Ceres appears in the sky as a 6 mg star,
moving among the background stars with a speed at most 50 as/hour.
Its motion is detectable when iamges taken a quarter of an hour
apart.
Image taken: Nov 22, 2002.
Size of the images: 27 deg x 40 deg
Camera: Pentax SLR with 35 mm film,
Kodak 800, lens: f=50 mm at f/2.8.
Exposure: 10
min, camera piggibacked on an LX200 but no guided.
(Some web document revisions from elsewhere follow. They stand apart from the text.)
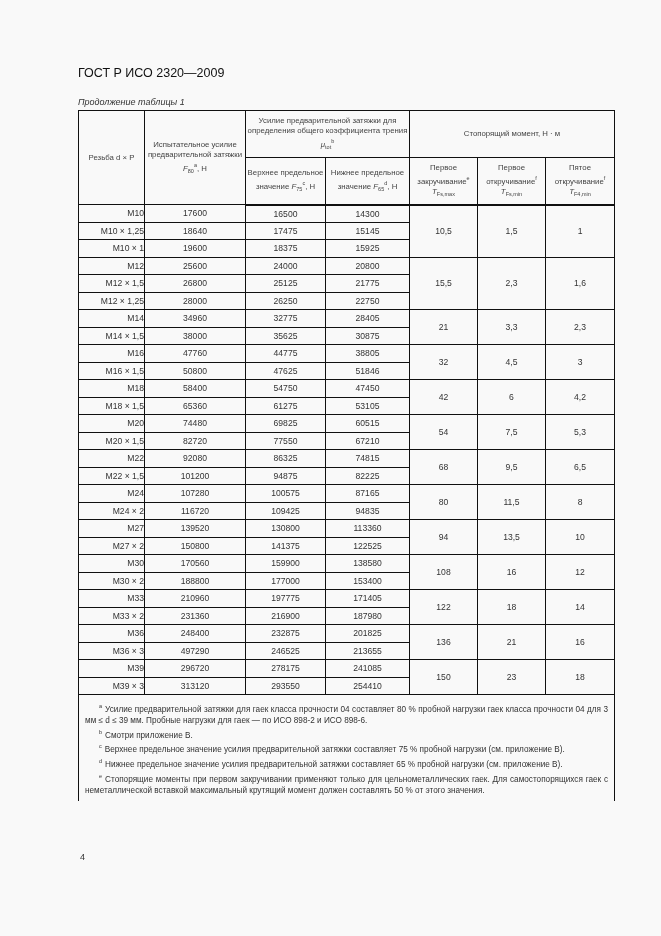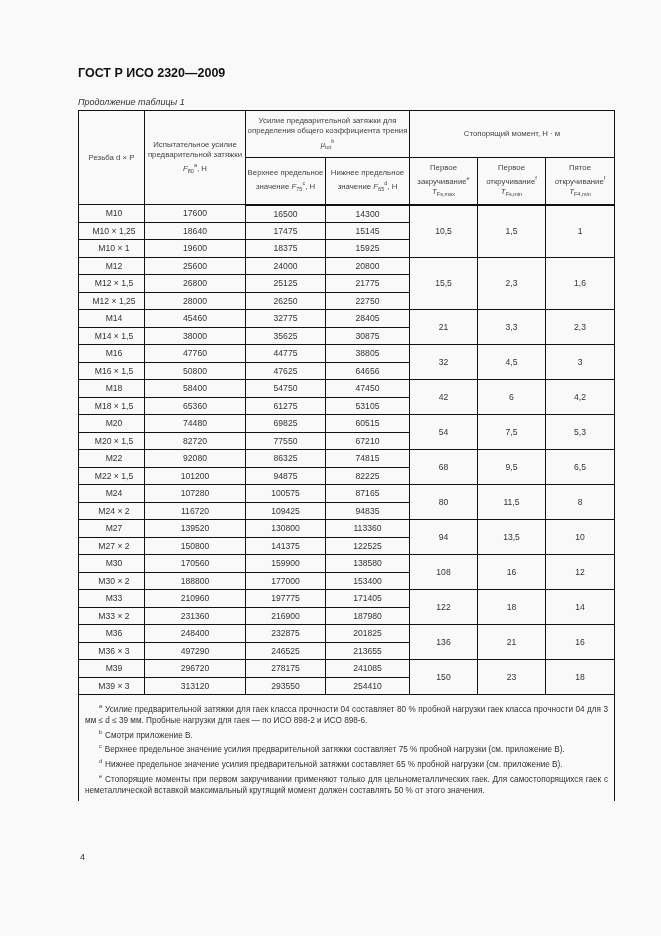"ГОСТ Р ИСО 2320—2009" .doc-title { font-weight: bold -> normal }
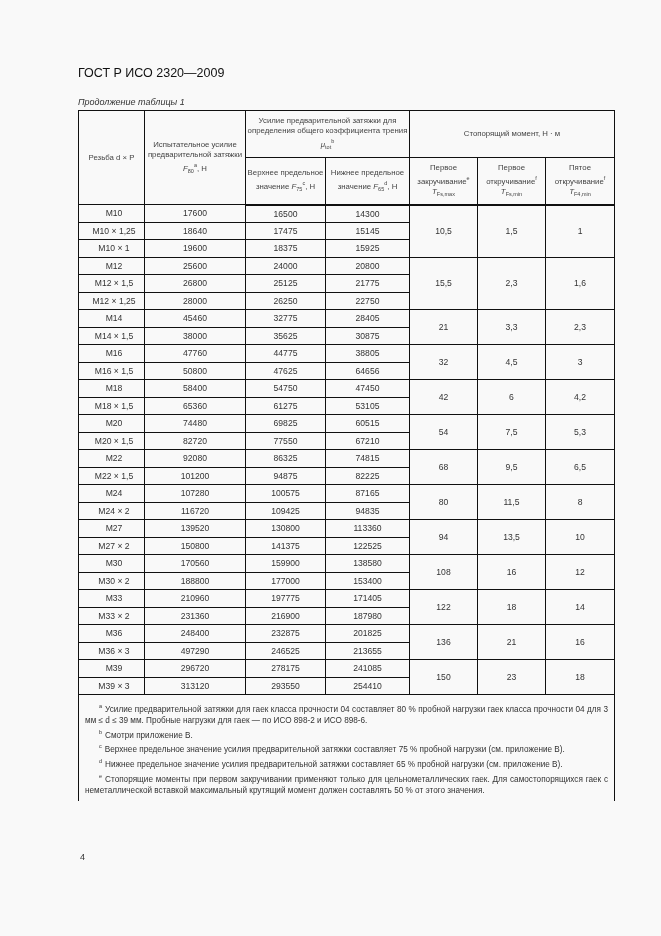"M10" table.main td.thread { text-align: center -> right }
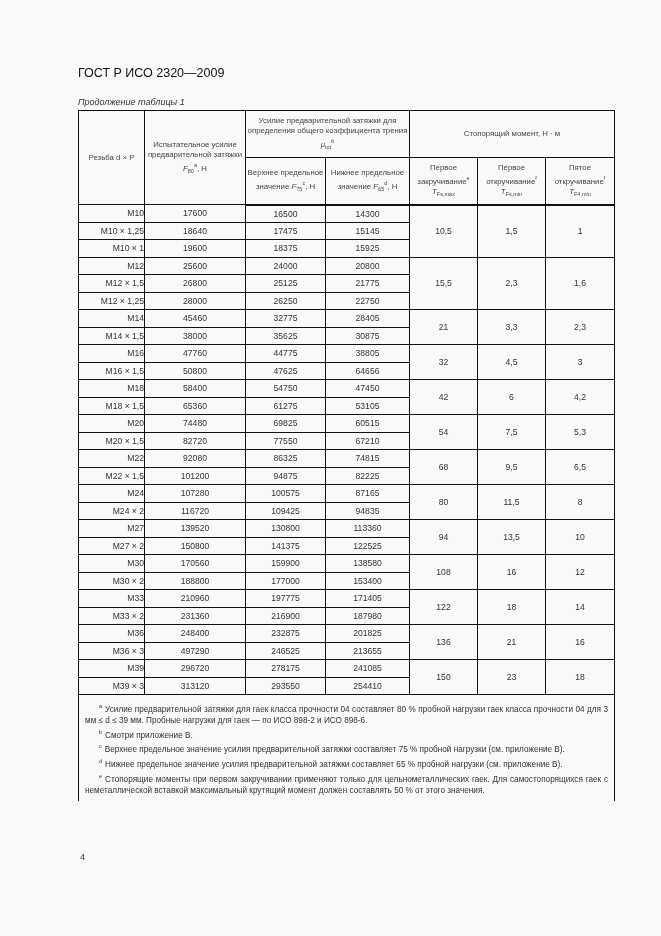"45460" td { text: 45460 -> 34960 }
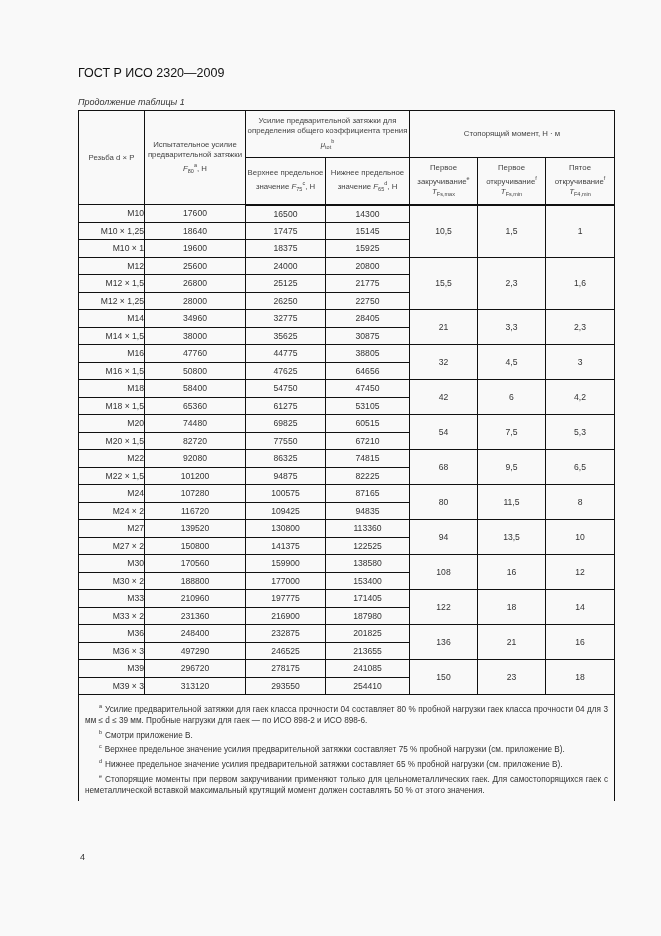"64656" td { text: 64656 -> 51846 }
Image processing: Photoshop Elements.
Images taken: March 23, 2004
Students: Andrew Piletz, Cori Woods
and Anne Pitre
Telescope: Meade 12 in with f/4 focal
reducer (f=48in) in the little dome of Kennon Observatory.
Size of the images: 15'x20'
Camera: SBIG ST-7 CCD
Seeing: 6
as.
Exposures: 7x10
sec at medium resolution (2x2 binning),
within a total period of 19 minutes. Motion is obvious in this
animation.

Image processing: CCDoops + Photoshop
7.0 + Adobe ImageReady.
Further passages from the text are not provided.